Please share code .sample.zip (194.2 KB)

TIA

@nvn16,

There are some scripts in the file. I tried to open your file into IE. IE first restricted scripts in the file and finally shows blank page in it. Could you please tell which encoding type I should set to view the file properly into IE?

File Encoding - HTML document, Non-ISO extended-ASCII text, with CRLF line terminators

@nvn16,

How to set and which “Encoding” type to select to view the file into IE properly?

I do not set any Encoding . I just double click to open this file in Chrome . I dont see any error issue while opening file .

Can we have a call ? I can share my screen to show you .

Please let me know .

@nvn16,

Although IE browser does not display the file normally but Google chrome displays it ok. I have logged a ticket with an id “CELLSJAVA-43724” for your issue. We will look into it to figure it out soon.

Once we have an update on it, we will let you know.

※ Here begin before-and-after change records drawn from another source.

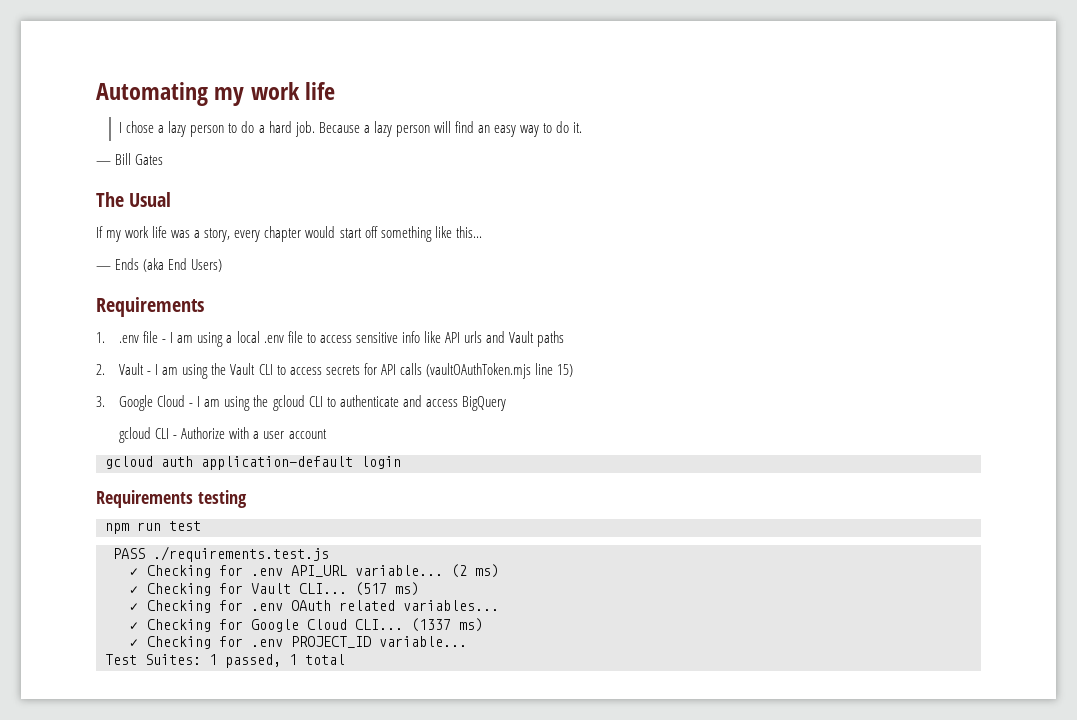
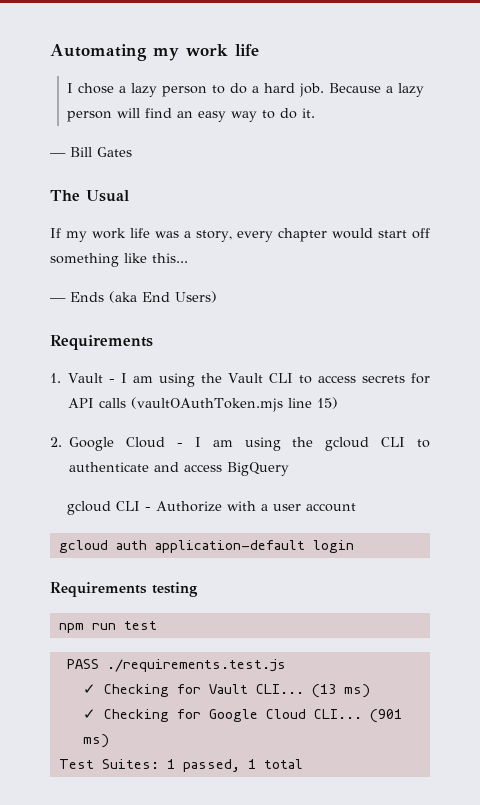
- 1. .env file - I am using a local .env file to access sensitive info like API urls and Vault paths
- 2. Vault - I am using the Vault CLI to access secrets for API calls (vaultOAuthToken.mjs line 15)
+ 1. Vault - I am using the Vault CLI to access secrets for API calls (vaultOAuthToken.mjs line 15)
- 3. Google Cloud - I am using the gcloud CLI to authenticate and access BigQuery
+ 2. Google Cloud - I am using the gcloud CLI to authenticate and access BigQuery
- ✓ Checking for .env API_URL variable... (2 ms)
- (517 ms)
- ✓ Checking for .env OAuth related variables...
+ (13 ms)
- (1337 ms)
- ✓ Checking for .env PROJECT_ID variable...
+ (901 ms)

We do not provide technical support via phone in free forum support. If we require more details, we will ask you here.

Any Update on this ?

@nvn16,
This issue is logged too recently and is in the queue for detailed analysis. It takes 3 to 5 days for normal issues and more time for complex ones. We will write back here once any update about your issue is ready for sharing.

Hello Team ,

Any update ?

@nvn16,
We are collecting information in this regard and will share our feedback soon.